* Data to process
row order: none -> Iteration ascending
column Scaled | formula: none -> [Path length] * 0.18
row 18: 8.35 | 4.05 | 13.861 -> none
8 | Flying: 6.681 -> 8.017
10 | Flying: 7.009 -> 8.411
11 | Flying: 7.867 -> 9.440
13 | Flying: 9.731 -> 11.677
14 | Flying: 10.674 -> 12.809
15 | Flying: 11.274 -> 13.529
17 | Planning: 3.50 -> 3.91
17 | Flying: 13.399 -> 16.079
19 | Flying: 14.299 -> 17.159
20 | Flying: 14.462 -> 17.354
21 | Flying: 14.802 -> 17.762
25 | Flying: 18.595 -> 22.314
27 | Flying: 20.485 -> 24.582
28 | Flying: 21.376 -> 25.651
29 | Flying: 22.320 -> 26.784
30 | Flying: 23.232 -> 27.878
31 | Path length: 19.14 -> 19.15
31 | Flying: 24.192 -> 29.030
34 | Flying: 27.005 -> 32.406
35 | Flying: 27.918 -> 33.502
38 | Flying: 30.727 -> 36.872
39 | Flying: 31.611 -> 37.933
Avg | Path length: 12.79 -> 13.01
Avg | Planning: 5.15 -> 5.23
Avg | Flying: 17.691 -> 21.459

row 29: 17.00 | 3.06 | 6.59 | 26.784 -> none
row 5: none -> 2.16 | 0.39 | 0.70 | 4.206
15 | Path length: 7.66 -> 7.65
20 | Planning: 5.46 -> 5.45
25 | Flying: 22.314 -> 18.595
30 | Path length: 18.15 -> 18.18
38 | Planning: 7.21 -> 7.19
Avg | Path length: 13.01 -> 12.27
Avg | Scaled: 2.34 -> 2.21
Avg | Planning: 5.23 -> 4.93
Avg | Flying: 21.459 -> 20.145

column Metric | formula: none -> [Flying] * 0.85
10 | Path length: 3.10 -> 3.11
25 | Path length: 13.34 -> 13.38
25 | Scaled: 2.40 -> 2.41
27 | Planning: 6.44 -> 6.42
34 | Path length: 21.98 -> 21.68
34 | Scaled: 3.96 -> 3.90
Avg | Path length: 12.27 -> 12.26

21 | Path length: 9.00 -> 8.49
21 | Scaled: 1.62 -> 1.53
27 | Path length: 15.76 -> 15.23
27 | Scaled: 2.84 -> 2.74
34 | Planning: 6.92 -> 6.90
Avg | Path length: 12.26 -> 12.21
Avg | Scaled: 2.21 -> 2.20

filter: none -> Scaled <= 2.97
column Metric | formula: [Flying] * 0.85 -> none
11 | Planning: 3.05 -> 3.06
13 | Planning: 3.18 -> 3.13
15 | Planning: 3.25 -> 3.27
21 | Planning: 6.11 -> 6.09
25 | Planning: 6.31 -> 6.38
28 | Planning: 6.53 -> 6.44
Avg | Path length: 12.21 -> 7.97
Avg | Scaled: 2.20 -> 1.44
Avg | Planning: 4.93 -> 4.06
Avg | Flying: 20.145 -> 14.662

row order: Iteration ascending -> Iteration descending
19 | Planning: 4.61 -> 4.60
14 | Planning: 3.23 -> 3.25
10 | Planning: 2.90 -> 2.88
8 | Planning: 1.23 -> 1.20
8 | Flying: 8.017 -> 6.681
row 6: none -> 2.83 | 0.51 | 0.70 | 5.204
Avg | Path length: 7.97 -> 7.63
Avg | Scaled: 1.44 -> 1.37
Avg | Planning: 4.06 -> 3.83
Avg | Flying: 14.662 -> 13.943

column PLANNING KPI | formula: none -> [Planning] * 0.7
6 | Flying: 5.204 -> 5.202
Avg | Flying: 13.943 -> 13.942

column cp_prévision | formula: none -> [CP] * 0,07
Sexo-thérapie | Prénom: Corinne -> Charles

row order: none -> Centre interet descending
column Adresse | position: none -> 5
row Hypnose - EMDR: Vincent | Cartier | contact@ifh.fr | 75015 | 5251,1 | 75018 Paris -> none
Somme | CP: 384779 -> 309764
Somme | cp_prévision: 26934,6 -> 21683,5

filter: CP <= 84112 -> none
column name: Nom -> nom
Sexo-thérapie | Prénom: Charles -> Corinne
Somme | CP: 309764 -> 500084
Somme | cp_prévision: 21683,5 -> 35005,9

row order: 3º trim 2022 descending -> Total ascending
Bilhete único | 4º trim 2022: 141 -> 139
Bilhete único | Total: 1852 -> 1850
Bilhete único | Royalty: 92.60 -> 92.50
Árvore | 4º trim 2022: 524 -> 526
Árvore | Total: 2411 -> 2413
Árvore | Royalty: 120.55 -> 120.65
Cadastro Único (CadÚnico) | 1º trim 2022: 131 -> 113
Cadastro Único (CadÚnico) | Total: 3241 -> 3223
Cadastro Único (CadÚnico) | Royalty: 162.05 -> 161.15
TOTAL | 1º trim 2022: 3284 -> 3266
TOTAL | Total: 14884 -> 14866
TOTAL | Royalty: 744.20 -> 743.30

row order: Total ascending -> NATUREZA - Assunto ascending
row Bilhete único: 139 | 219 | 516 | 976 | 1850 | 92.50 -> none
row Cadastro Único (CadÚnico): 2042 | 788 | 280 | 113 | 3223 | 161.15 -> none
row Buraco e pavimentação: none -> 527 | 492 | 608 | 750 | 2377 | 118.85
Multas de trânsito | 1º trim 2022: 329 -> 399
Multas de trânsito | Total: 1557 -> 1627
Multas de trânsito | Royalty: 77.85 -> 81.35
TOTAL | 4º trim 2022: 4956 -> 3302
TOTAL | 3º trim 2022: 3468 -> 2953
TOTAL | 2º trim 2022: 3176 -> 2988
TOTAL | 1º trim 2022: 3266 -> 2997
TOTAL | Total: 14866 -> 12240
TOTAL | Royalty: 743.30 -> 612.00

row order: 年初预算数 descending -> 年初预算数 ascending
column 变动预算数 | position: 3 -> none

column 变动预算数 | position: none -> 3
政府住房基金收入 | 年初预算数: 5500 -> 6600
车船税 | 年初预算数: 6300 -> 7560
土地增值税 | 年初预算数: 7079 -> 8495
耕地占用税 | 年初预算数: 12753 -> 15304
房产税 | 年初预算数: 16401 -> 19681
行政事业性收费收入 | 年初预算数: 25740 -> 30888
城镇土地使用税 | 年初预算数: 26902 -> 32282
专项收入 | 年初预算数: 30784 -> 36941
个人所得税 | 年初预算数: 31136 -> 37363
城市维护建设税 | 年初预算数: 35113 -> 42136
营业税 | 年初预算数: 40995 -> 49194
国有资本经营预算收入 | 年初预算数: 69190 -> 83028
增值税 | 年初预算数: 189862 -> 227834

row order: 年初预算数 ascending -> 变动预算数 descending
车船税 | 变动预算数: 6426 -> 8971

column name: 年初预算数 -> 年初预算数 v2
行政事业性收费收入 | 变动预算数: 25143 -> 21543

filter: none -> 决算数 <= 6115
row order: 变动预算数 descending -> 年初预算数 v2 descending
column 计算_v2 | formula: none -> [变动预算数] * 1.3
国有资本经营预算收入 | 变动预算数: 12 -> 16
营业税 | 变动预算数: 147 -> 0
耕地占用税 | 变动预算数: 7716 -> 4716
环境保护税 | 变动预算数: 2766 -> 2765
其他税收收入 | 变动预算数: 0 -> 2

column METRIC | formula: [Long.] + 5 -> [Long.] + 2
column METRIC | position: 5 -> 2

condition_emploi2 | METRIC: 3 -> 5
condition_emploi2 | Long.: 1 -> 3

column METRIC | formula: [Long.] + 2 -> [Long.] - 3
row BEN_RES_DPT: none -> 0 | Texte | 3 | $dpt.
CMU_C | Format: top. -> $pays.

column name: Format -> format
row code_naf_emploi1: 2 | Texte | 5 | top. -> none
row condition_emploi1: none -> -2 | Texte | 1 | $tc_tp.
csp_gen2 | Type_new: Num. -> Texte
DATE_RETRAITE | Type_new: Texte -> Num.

* To do
Your task is to list each line of the records with the word "name".

* Exercise output
column name: Nom -> nom
column name: 年初预算数 -> 年初预算数 v2
column name: Format -> format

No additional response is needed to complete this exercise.